Brian and @wwieder and I met and hashed some plans for this. The plan we have now is that @slevis-lmwg and I will do this tag (and the RTM equivalent one) together next Wednesday. We'll hold off on the other tags until after LMWG, but Sam will take care of them afterwards. We were going to do the tags today, but with @wwieder direction above we decided to hold off. From what we could tell that should be acceptable to everyone, but Brian and @wwieder can negotiate something different if needed. Doing the set of tags isn't going to be that much time, but it's also distracting to our main priorities. And it seems that doing most of them after LMWG should be OK. @mvertens @jedwards4b @briandobbins

jedwards4b commented 8 months ago

@ekluzek Please prioritize merging this PR as is. Do not continue to add code and features. You have added changes to a collaborators PR without consulting or discussing with that collaborator. This is, at best, a poor practice which can only serve to alienate contributors.

wwieder commented 8 months ago

Hi everyone, This is a bigger than expected PR for just removing the MCT cap, so I'm having a bit of trouble understanding all that's going on. I do think it's worth addressing the past few commits and comments, however.

If this last point is accurate, the tone of your last comment seems counter productive, @jedwards4b. I have to believe that @ekluzek and @slevis-lmwg are working to bring this PR to main efficiently and effectively and I think it's important that our virtual conversations on this platform are constructive in tone and content.

mvertens commented 8 months ago

@wwieder - thanks for your note. I'd like to clarify a few things.

  1. The code to remove MCT was not a cleanup project. It was to replace MCT functionality with ESMF.
  2. The flood code never worked in this PR. If you asked for it the model aborted. I checked with @swensosc before removing it - and he was in agreement that this should be done.
  3. It would have been helpful if changes to my PR had come in as a PR to my fork with the changes that @ekluzek wanted to have put in. I would have welcomed that approach to incorporating modifications.
  4. I did extensive testing was done on this PR and @slevis-lmwg approved these.
jedwards4b commented 8 months ago

@wwieder I do not think that it is a common practice for anyone to alter another persons PR without explicit permission of the original author. If you don't want to ask, an alternative would be to post a new PR to the existing PR for discussion.

ekluzek commented 8 months ago

@mvertens @jedwards4b @wwieder

Reply to specific points above...

It would have been helpful if changes to my PR had come in as a PR to my fork with the changes that @ekluzek wanted to have put in. I would have welcomed that approach to incorporating modifications.

I have done PR's to PR's before. And it does make sense when I'm suggesting changes that I need the author to review or might be controversial, or it's in a repository I'm not the maintainer for example. Then it's useful, it does slow down the process though. In this case as maintainer I didn't see the point in having you approve the changes.

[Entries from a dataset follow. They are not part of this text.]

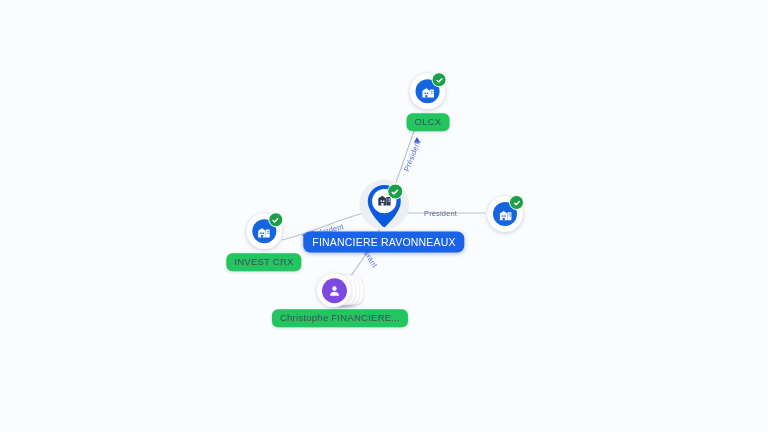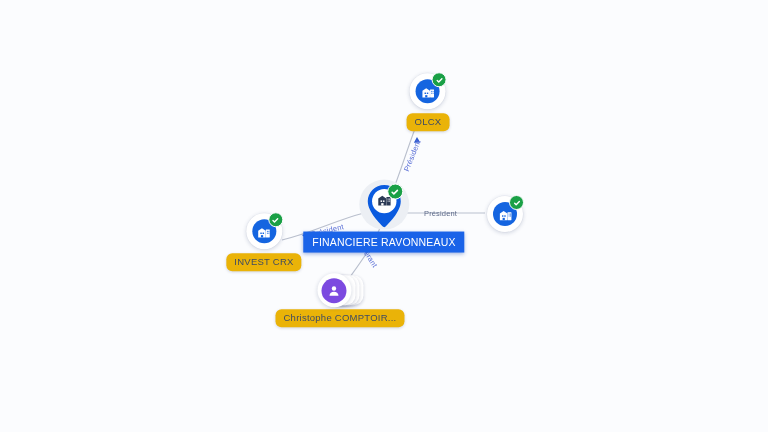"OLCX" .pill { background: #eab308 -> #22c55e }
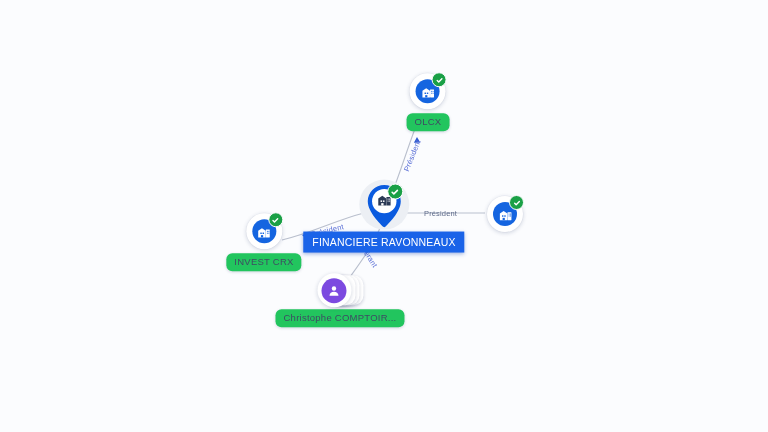"FINANCIERE RAVONNEAUX" .pill.selected { border-radius: 0 -> 7px }
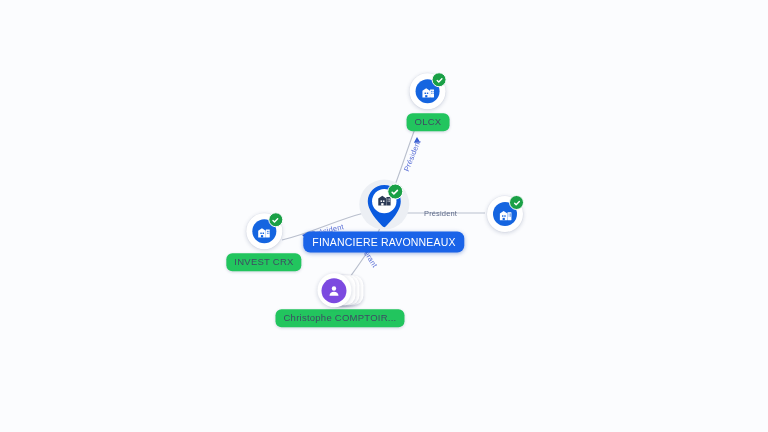"Christophe COMPTOIR..." div.pill { text: COMPTOIR -> FINANCIERE }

The impression I got Sunday was that you wanted this in quickly so I did something to expedite it and then was chastised (by Jim) for doing just that on Monday. So I'm in a no win situation...

Here's a suggestion that @slevis-lmwg and I came up with yesterday...

In CTSM we make "merge PR's" that merge several PR's in together and then possibly add changes on top of that. So in the future we can do that for these cases. I mean if I for example -- brought your PR in as is -- and then added changes in the next tag -- I don't see how that's objectionable? That next tag isn't necessarily something you have to approve...

The flood code never worked in this PR. If you asked for it the model aborted. I checked with @swensosc before removing it - and he was in agreement that this should be done.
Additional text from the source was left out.